Uma delegação do PCP, encabeçada por Edgar Silva, foi hoje recebida pelo Representante da República, a pedido deste, no Palácio de São Lourenço, no âmbito da audição dos partidos políticos sobre apuramento dos resultados das eleições legislativas regionais de 29 de março.

Numa alusão ao pedido de recontagem de votos exigido pelo PCP na esperança de eleger um terceiro deputado que tiraria a maioria absoluta ao PSD - situação que foi anunciada pela assembleia geral de apuramento mas logo depois retirada devido a um «erro informático» - e ao indeferimento, pelo Tribunal Constitucional, do recurso interposto pelo PCP, Edgar Silva recordou que «as eleições regionais foram marcadas por um conjunto de situações que, em nada, credibilizam o processo democrático e o processo eleitoral da Madeira».

«A Região Autónoma da Madeira está refém do ato eleitoral nada transparente e associado a práticas de eventual fraude e isso retira credibilidade ao sistema político e condiciona a credibilidade e legitimidade deste governo», declarou.

Para Edgar Silva, «a Madeira aparece aos olhos do país como um lugar anedótico por aquilo que tem de ridículo político, de ridículo eleitoral. Parece que, na Madeira, não se sabe contar», referiu.

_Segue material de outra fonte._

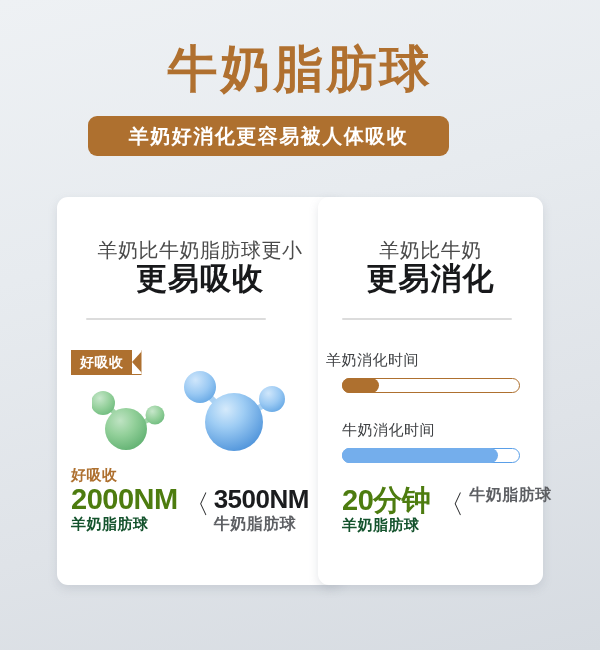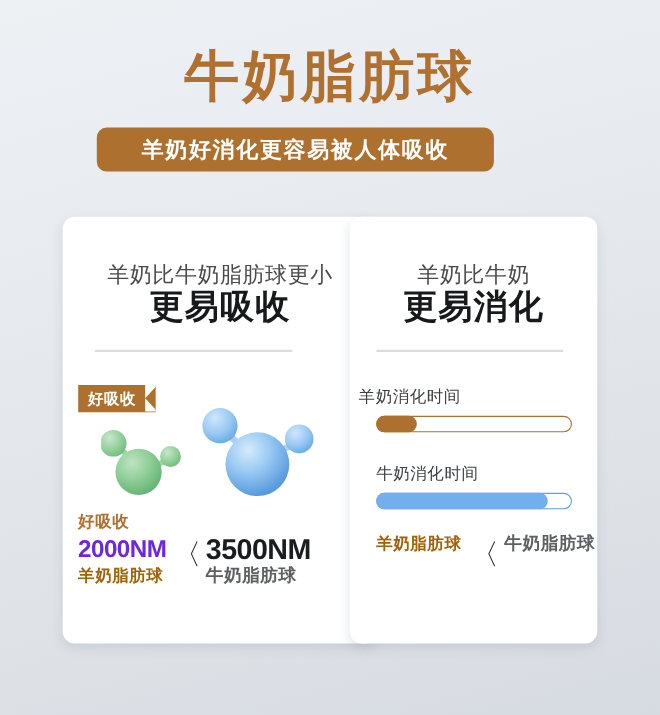--- a/index.html
+++ b/index.html
@@ -108,7 +108,7 @@
     line-height:19px;letter-spacing:.5px;white-space:nowrap;
   }
   .cmp-big-brown{
-    font-size:22px;font-weight:700;color:#6d28d9;
+    font-size:29px;font-weight:700;color:#4d7c0f;
     line-height:30px;letter-spacing:-.5px;white-space:nowrap;
   }
   .cmp-big-dark{

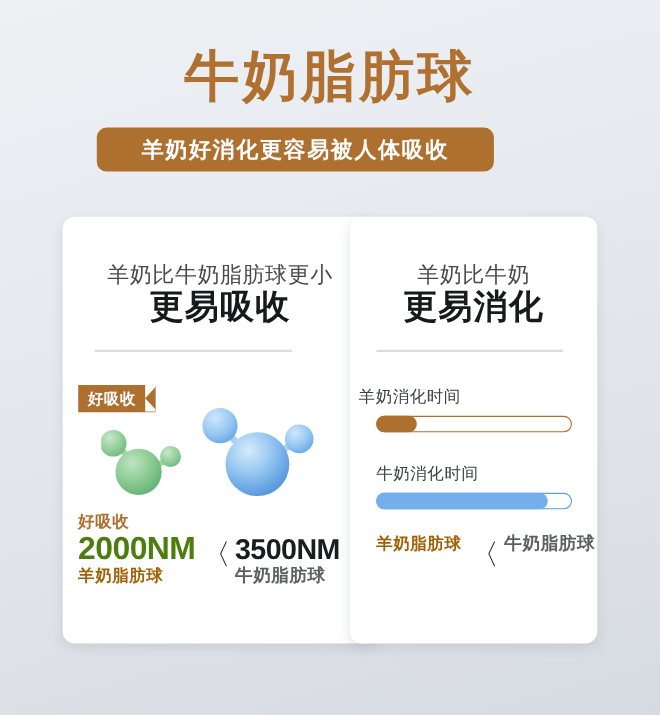--- a/index.html
+++ b/index.html
@@ -253,6 +253,7 @@
 
     <div class="cmp" style="left:24px;top:288px;">
       <div class="cmp-col">
+        <span class="cmp-big-brown">20分钟</span>
         <span class="cmp-sub-brown">羊奶脂肪球</span>
       </div>
       <span class="lt-glyph" style="margin:4px 5px 0 8px;">〈</span>

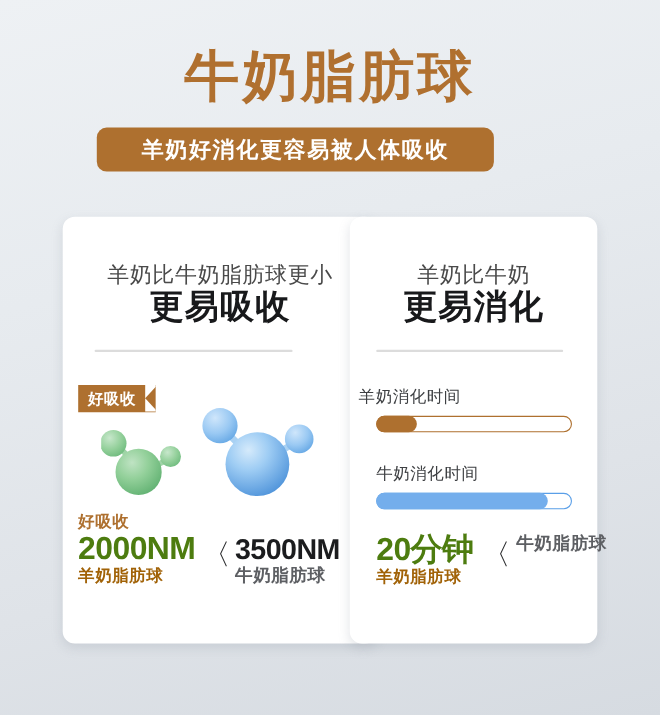--- a/index.html
+++ b/index.html
@@ -116,7 +116,7 @@
     line-height:30px;letter-spacing:-.5px;white-space:nowrap;
   }
   .cmp-sub-brown{
-    font-size:15px;font-weight:700;color:#a16207;
+    font-size:15px;font-weight:700;color:#14532d;
     line-height:19px;letter-spacing:.5px;white-space:nowrap;
   }
   .cmp-sub-gray{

O deputado eleito considerou ainda que o ato eleitoral de 29 de março «teve o mérito de mostrar três coisas: em primeiro lugar que a fraude ou mecanismos que promovem a fraude estão aí; em segundo lugar que a fraude e a batota eleitoral faz parte do sistema e, em terceiro lugar, que os batoteiros não foram embora, estão aí».

O dirigente comunista referiu ainda que «a CDU conseguiu um excelente resultado, cresceu» ao eleger mais um deputado e formando, assim, um grupo parlamentar.

«Podia ter ido mais além se nos deixassem mas nós temos que pensar, agora, no futuro e trabalhar para que a transformação da história seja imparável de acordo com rumos de justiça social», disse, adiantando que a postura da CDU será a de «sempre»: «trabalho, rigor, transparência e competência».

Nas eleições legislativas regionais antecipadas de 29 de março na Madeira, o PSD, agora liderado por Miguel Albuquerque, que substituiu Alberto João Jardim, conquistou a sua 11.ª maioria absoluta, obtendo 44,33% dos votos e 24 lugares no parlamento regional.

O CDS-PP foi a segunda força mais votada na região (13,69%) e conseguiu um grupo parlamentar com sete elementos, menos dois que na anterior legislatura.

A coligação Mudança (PS/PTP/MPT/PAN) ficou-se pelos 11,41% e seis deputados, o Juntos Pelo Povo que se estrearam nestas legislativas obteve cinco deputados fruto dos 10,34% dos votos, a CDU e o BE ficaram com dois representantes cada e o PND conseguiu manter o seu lugar no parlamento regional.